About this exercise ▸
Repeat the entries that follow verbatim, without any of their pictures.

Input records ▸
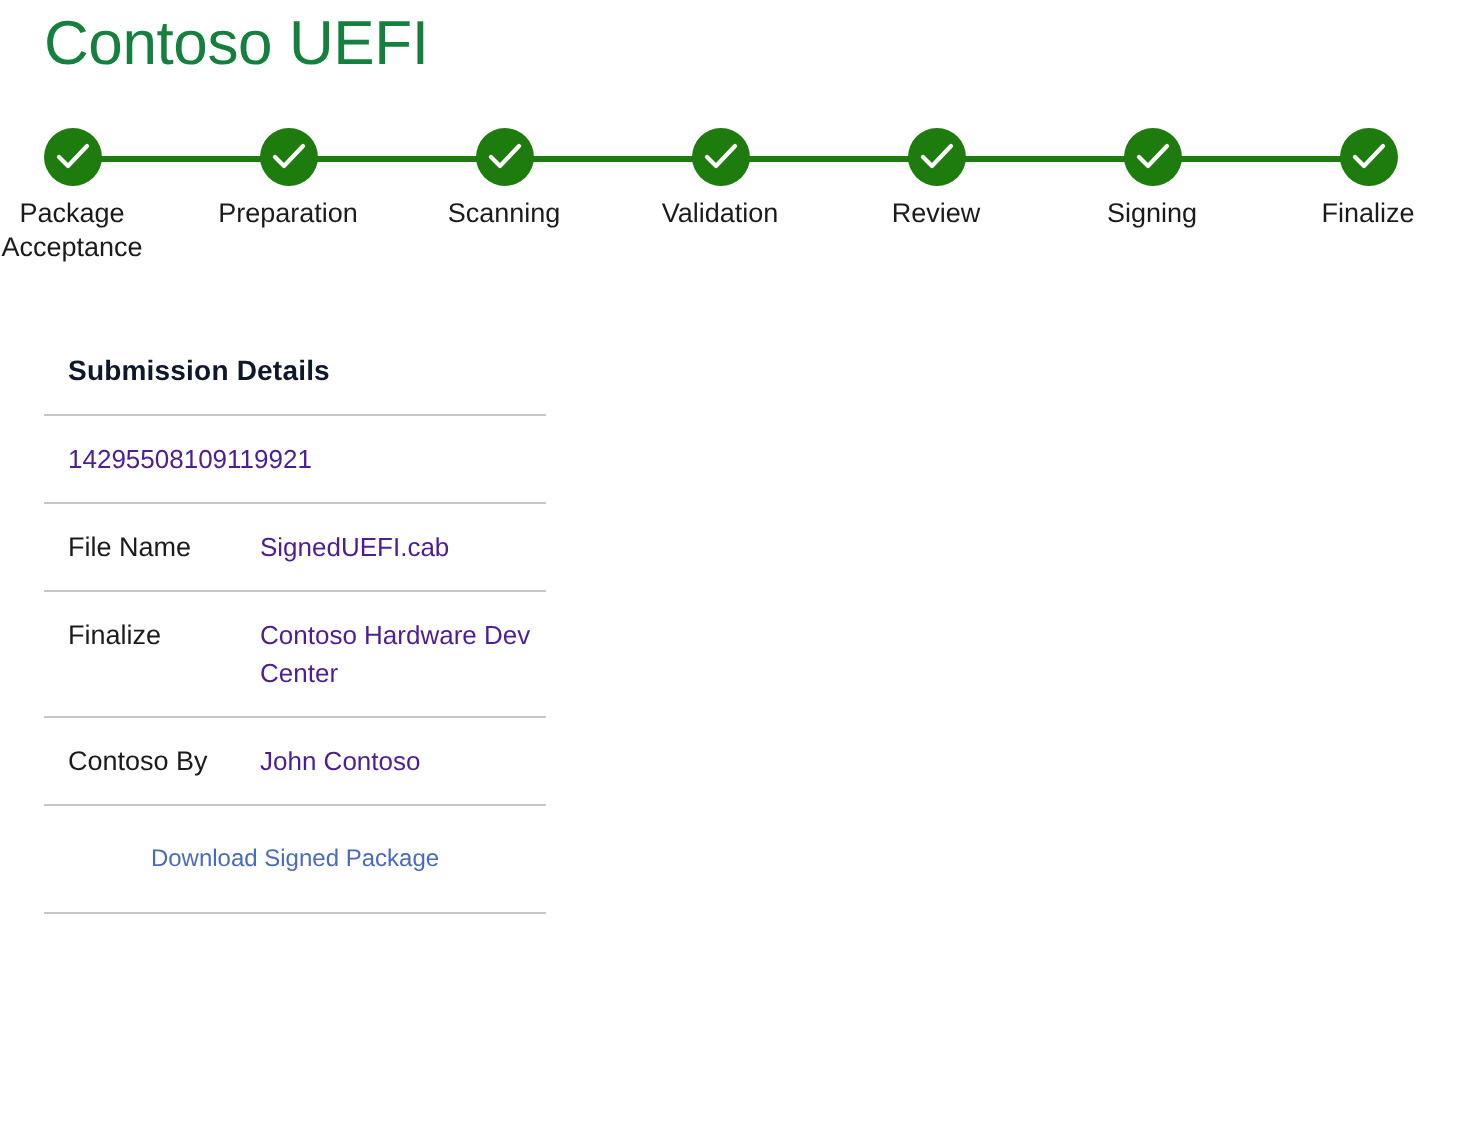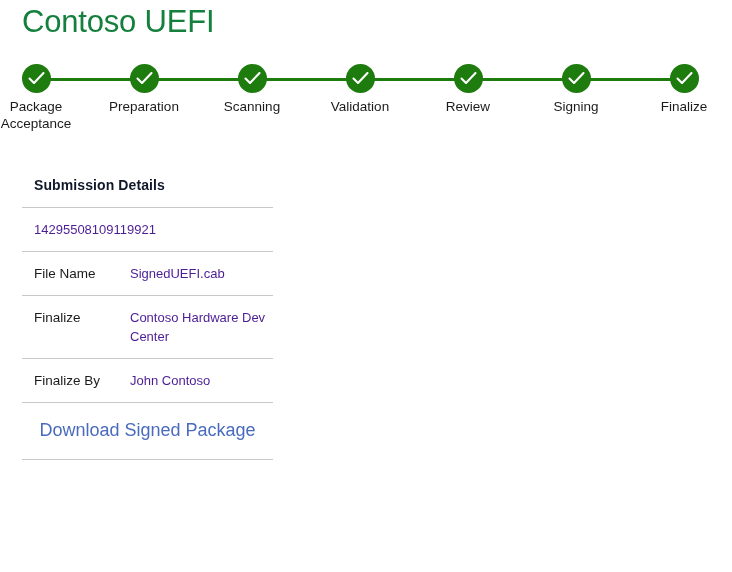--- a/index.html
+++ b/index.html
@@ -217,7 +217,7 @@
   </div>
 
   <div class="detail-row">
-    <div class="detail-key">Finalize By</div>
+    <div class="detail-key">Contoso By</div>
     <div class="detail-val">John Contoso</div>
   </div>
 

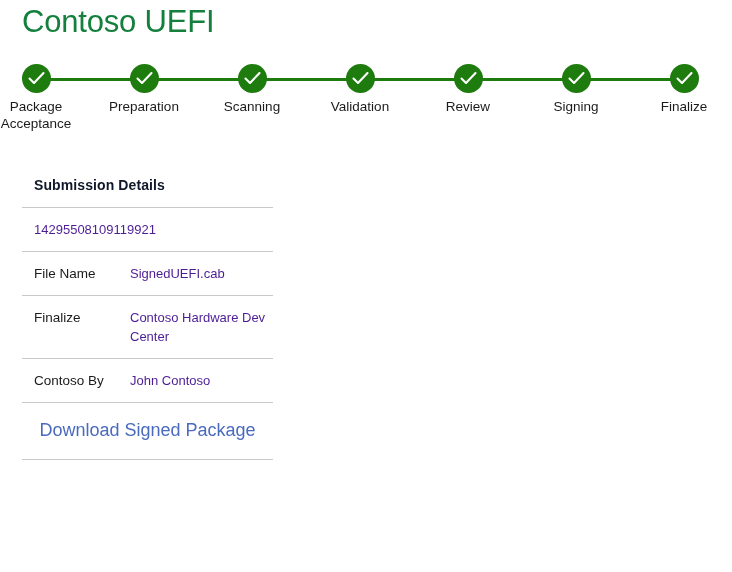--- a/index.html
+++ b/index.html
@@ -118,7 +118,7 @@
     padding: 17px 0 18px 0;
   }
   .download-link {
-    font-size: 18px;
+    font-size: 12px;
     color: #4a6bbd;
     text-decoration: none;
     cursor: pointer;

Exercise response ▸
--- a/index.html
+++ b/index.html
@@ -217,7 +217,7 @@
   </div>
 
   <div class="detail-row">
-    <div class="detail-key">Finalize By</div>
+    <div class="detail-key">Contoso By</div>
     <div class="detail-val">John Contoso</div>
   </div>
 

--- a/index.html
+++ b/index.html
@@ -118,7 +118,7 @@
     padding: 17px 0 18px 0;
   }
   .download-link {
-    font-size: 18px;
+    font-size: 12px;
     color: #4a6bbd;
     text-decoration: none;
     cursor: pointer;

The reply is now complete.